Intuitive Color & Design: Adventures In Art Quilting
I look at my artwork as a process rather than a product. Not the end product. So if I feel like taking a rotary cutter to a piece because it might lead me to new insights, I do it. In this design intensive, Lyric will offer a perfect mix of surface design techniques and instruction in the elements and principles of good design. Music, writing, architecture.. LK: I have a broad range of interests in subject matter, but my abstract work almost always involves circles and grids and my portraiture is usually inspired by the women in my family.
LK: Make lots of art. Your bad art is often the very thing you needed to create in order to get to your good art. LK: The most honest answer would be a quickly approaching deadline.
What is Kobo Super Points?
LK: I want to continue an abstract series I started last year inspired by mill wheels. I still have many ideas to explore inspired by the ideas of time and stone and grinding… and of course the circles and lines. As our first workshop of the season, we look forward to welcoming back Scottish artist Margaret Evans!
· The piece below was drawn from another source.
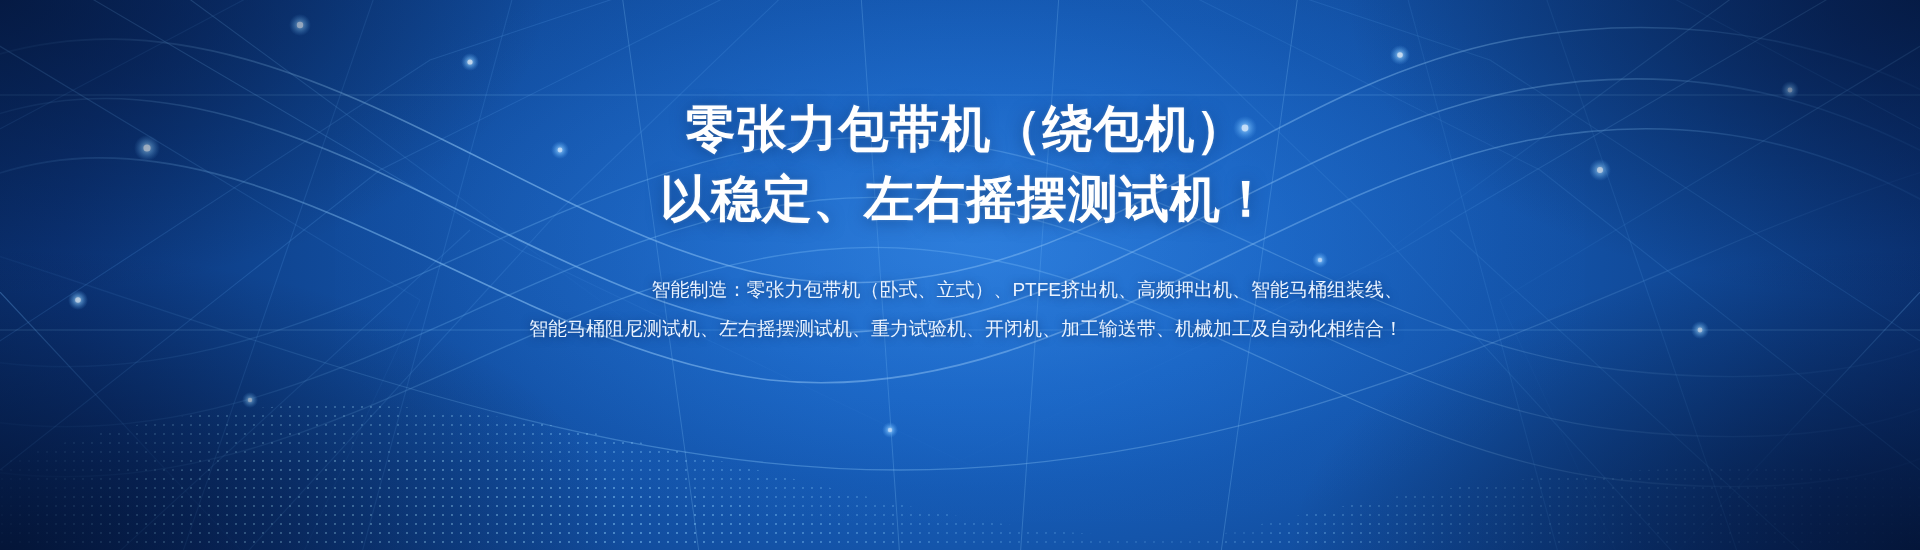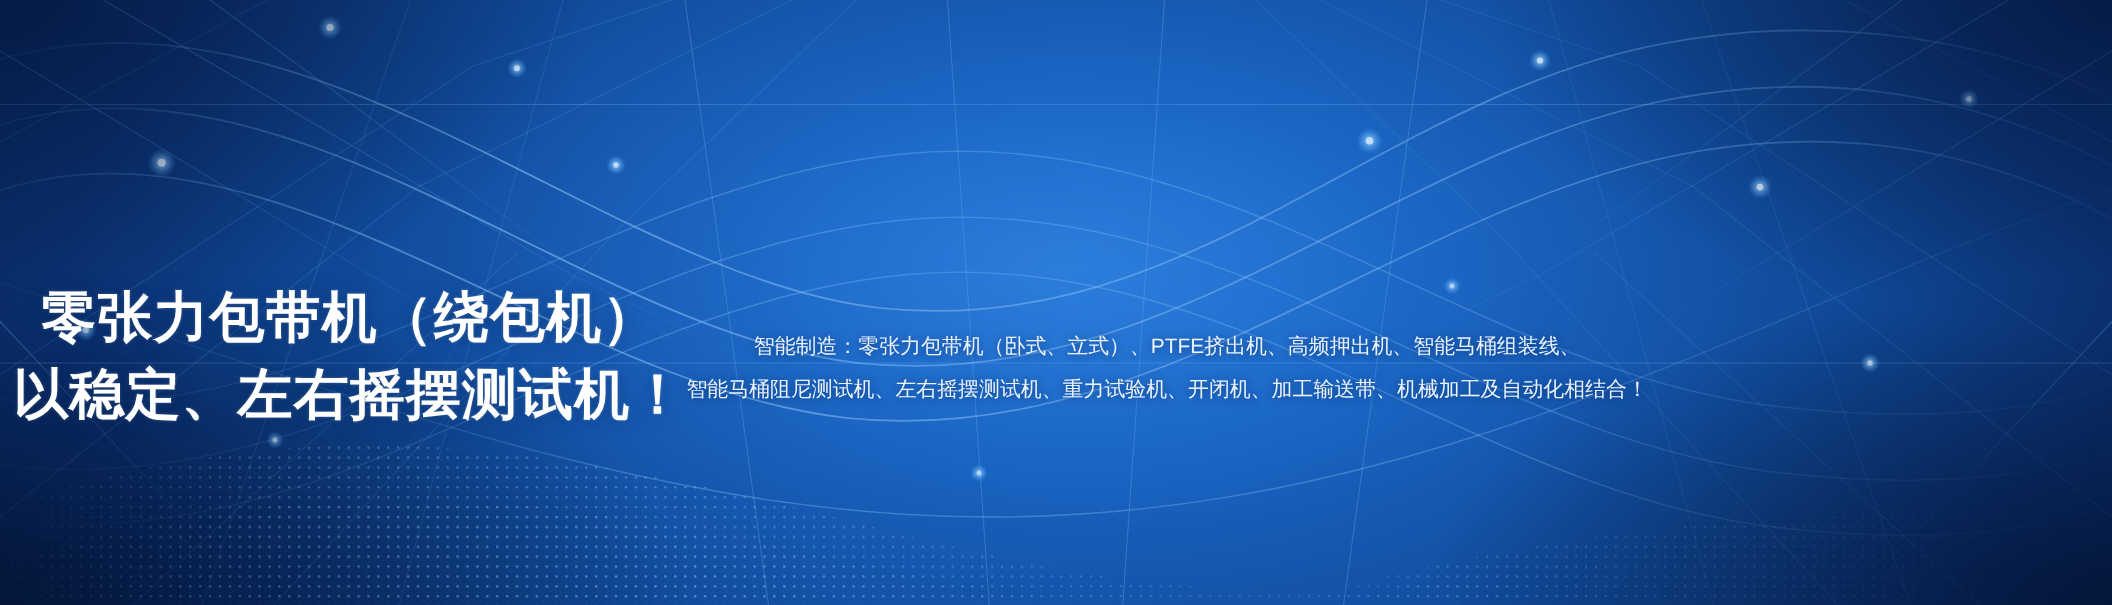"零张力包带机（绕包机）" .content { flex-direction: row -> column }
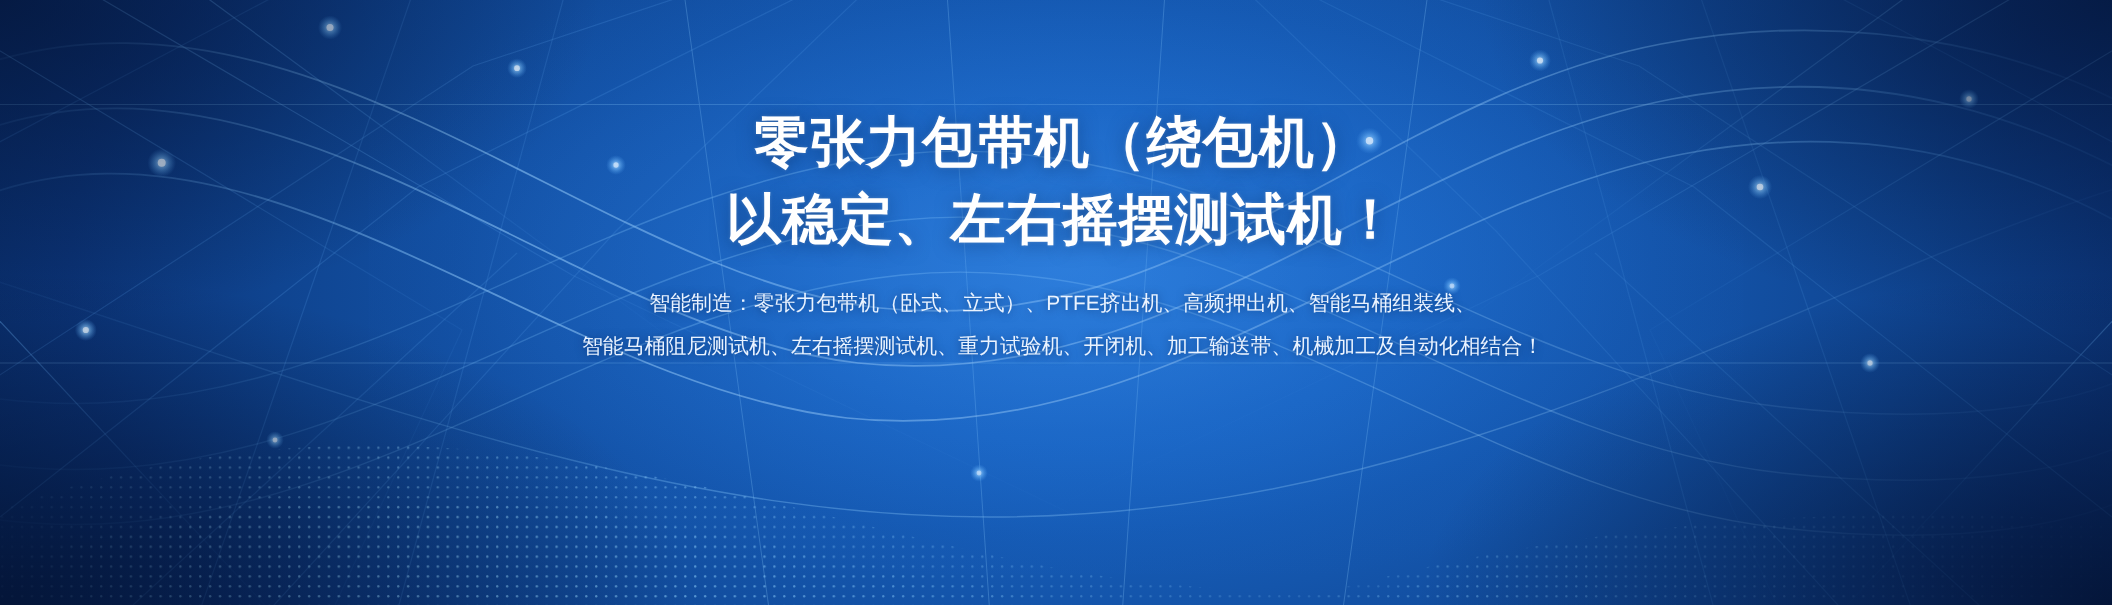"智能制造：零张力包带机（卧式、立式）、PTFE挤出机、高频押出机、智能马桶组装线" .sub { margin-top: 26px -> 39px; text-align: center -> right }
Margaret will be joining us from March , and expanding her Unleashing the Pastels curriculum for artists of all mediums! Margaret herself will working in pastels, but will also bring watercolor, gouache, and water soluble pens for additional demonstrations. In advance of her workshop, Margaret took a moment to answer a few questions we had about her approach to art. ME: Scottish weather! ME: I have to remind myself of what I preach when getting into difficulties! I make it fun, and remind all to keep an open mind and willingness to gamble.
ME: Working on large scale corporate paintings and exhibiting outside Scotland. Fiber artist Esterita Austin returns to Greenville at the tail end of our season for a workshop exploring her original technique utilizing fusible web to transfer original painted imagery to Organza using metallic acrylic and textile paints. In preparation for her December , workshop, Esterita took a moment to answer a few questions about her approach to fiber art. You will work mostly in a 12 inch square format.
These exercises can then be a start of a larger piece, if desired. Composition with Line and shape will be explored as well as addressing negative space, soft and hard edges, abstraction of realistic inspirations, etc. Critiques of work will be held each evening. Participants in Independent Study will join in on the festivities, the good food, the lecture series and everything else that goes along with attending Alegre Retreat and will work unsupervised in a class room having a set time for self critiques within their group.
Each teacher will set aside one hour of class time to share their critiques of your work if desired. Click here to download the Teacher and Class Information. But if necessary, two one-day wokshops that complement each other can be scheduled so students can take one or both. Leftovers you don't know what to do with? Traditional blocks from another era? Experiments that didn't work? Get them out of hiding and go Modern!!
You'll fall in love with these modern versions of the string quilt! Modern and contemporary or wild and funky! Use a limited palette or go wild with scraps.